When using the internet to conduct surveys, the same responsibility exists to ensure that the participant is fully informed, which exists for face to face research. Since there is no participant-researcher interaction, it becomes even more important to create consent forms which are clear, and which present the important consent issues in such a way that the participant will be aware and understand. Sometimes it may be important to include questions in the survey to ensure that the participant has reach and understood the consent information. The need for this is, of course, proportionate to the risk involved in the survey.
Provide consent information on the first page of the survey and invite the participant to print a copy of the consent form for their records. Provide a PRINT button or post a .pdf of the consent information.
Inform the participant that they will indicate their consent by continuing to the survey.
See the Information/consent section of the website for full discussion of how to write info/consent documents and see below for wording suggestions,
Using Qualtrics, which is now supported by the University, is the best choice.
When using the internet to conduct surveys, you must answer the following questions directly in the REB Application:
- Are you (or the service provider) collecting IP addresses?
- Are you using Qualtrics? If not,
- Are your surveys encrypted prior to being sent to the server?
- Is your server secure?
- In which country is your server located?
Information to provide incentives is often collected in a second survey, ‘unconnected’ to the data collection survey. Since the time stamp on each survey may allow the research to connect the identifiers to the data, researchers can no longer state that such a survey is ‘anonymous’. It would be considered ‘anonymized’.
To prevent the hacking of a survey used for incentive draw purposes, two items should be placed in the incentive draw survey:
- A Captcha question, and
- A setting so that the survey can only be accessed by a referral from the URL of the primary survey (i.e. will only be accessible when called by the primary survey).
Both capabilities are in Qualtrics, which is now supported by the University.
- Item 1 stops a bot from spoofing the URL of the primary survey and then repeatedly completing the incentive draw survey.
- Item 2 stops people from manually completing the incentive draw survey repeatedly once they discover its URL, as the setting will only allow access to the survey when it is invoked by the primary survey i.e. called from the URL of the primary survey.
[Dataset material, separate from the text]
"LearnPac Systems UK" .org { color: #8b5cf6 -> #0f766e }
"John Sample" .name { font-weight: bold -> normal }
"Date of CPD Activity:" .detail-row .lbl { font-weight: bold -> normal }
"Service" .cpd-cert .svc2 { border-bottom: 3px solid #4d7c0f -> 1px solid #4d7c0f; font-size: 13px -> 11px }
The combination of Items 1 and 2 greatly improve the security around incentive draw surveys. Please address your use of each of these items in the REB application or provide justification as to why you think these items are unnecessary in your case.
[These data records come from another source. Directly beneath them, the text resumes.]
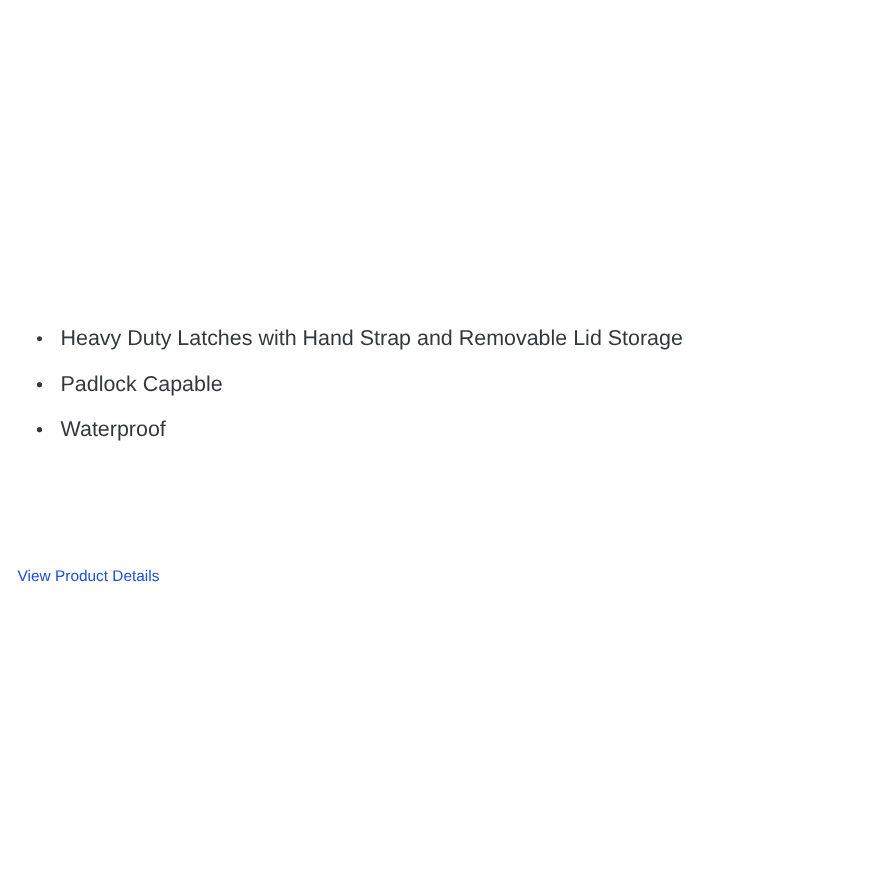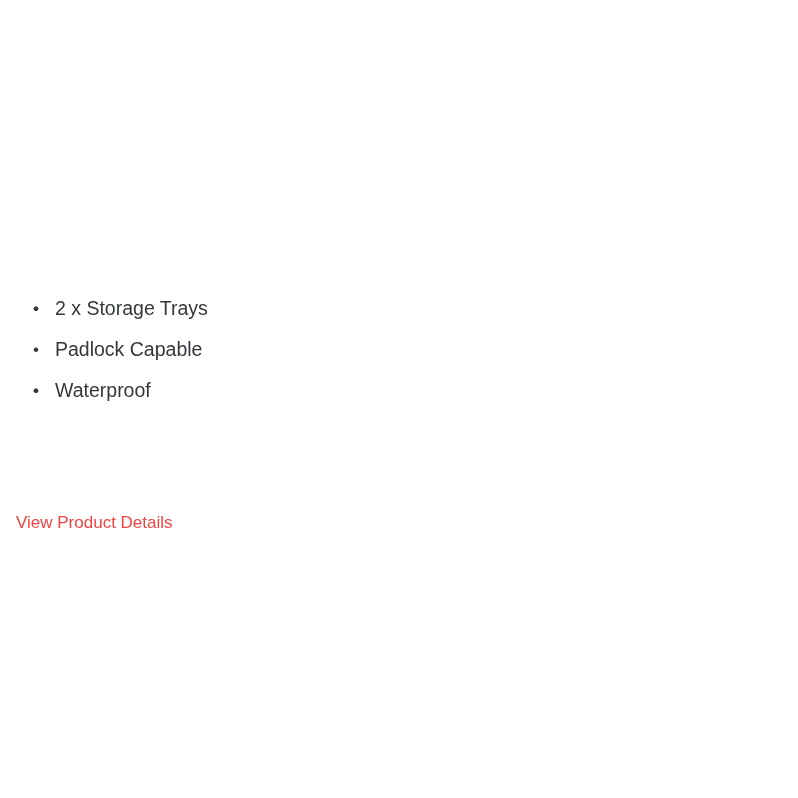"Heavy Duty Latches with Hand" span { html: none -> <span>Heavy Duty Latches with Hand Strap and Removable Lid Storage</span> }
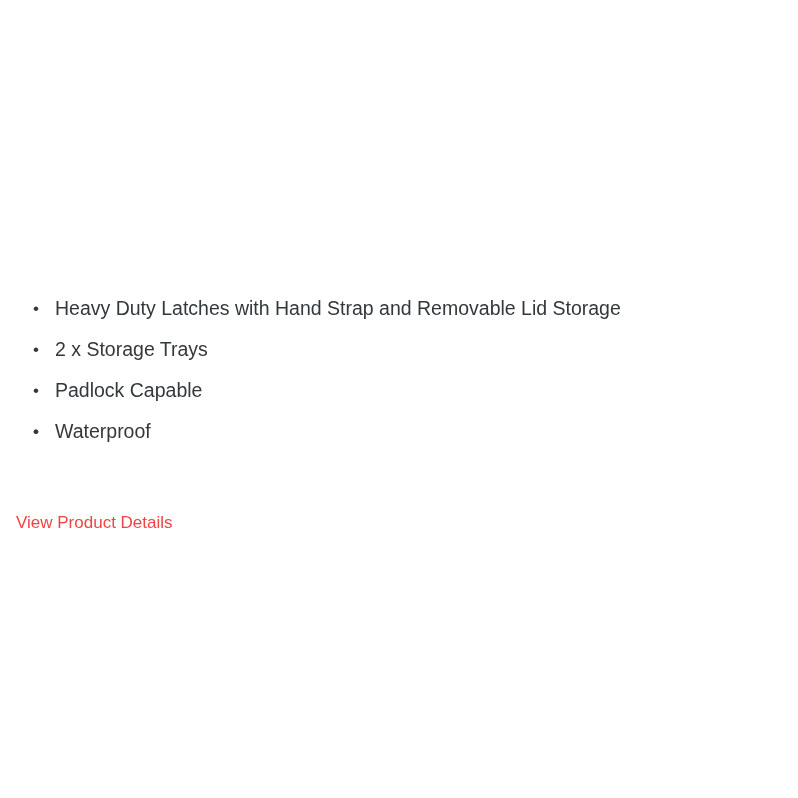"2 x Storage Trays" span { html: <span>2 x Storage Trays</span> -> none }
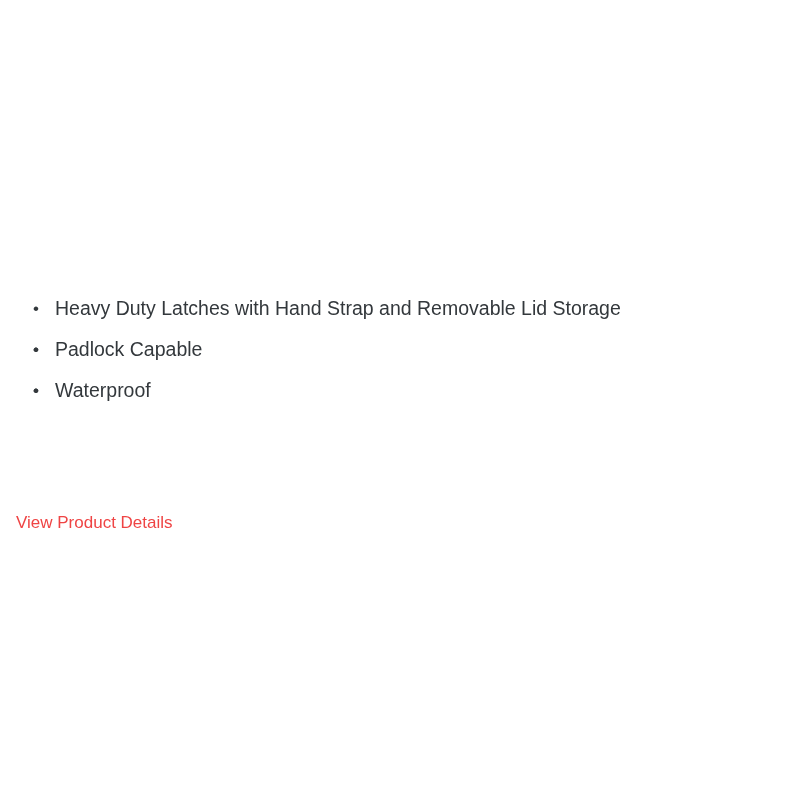"View Product Details" .details-link { color: #ef4444 -> #1d4ed8; font-size: 17px -> 14px }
Wording for Consent Statements
Following is suggested wording for e-survey consent statements that should be used as applicable to your particular study:
- If you are not collecting identifying information or IP addresses from participants and you are using Qualtrics, or the surveys are encrypted prior to being sent to the server and the server is secure, then you can claim that the survey is anonymous.
- The following wording must be included in consent forms: “Please note that confidentiality cannot be guaranteed while data are in transit over the internet.”
- In the case of data being collected in or transferred to any foreign country, “absolute anonymity cannot be guaranteed since the laws in some countries may permit access to the data.”
- If the participant may fill out the e-survey on a public computer, text to the effect of the following should be added to the consent form/instructions (please confirm with your departmental IT support what current wording would be appropriate):
“If you respond to this survey using a public computer, we recommend you ensure your confidentiality by taking the following precautions to clear all private data from the computer you are using to respond to the survey:
- Clear the browsing history
- Clear the cache
- Clear the cookies
- Clear the authenticated session
- LOG OFF
If you are using Internet Explorer, the first 4 steps can be accomplished by going to Tools and selecting Delete Browser History. Your browser application may have a similar system to remove potentially identifying personal information.”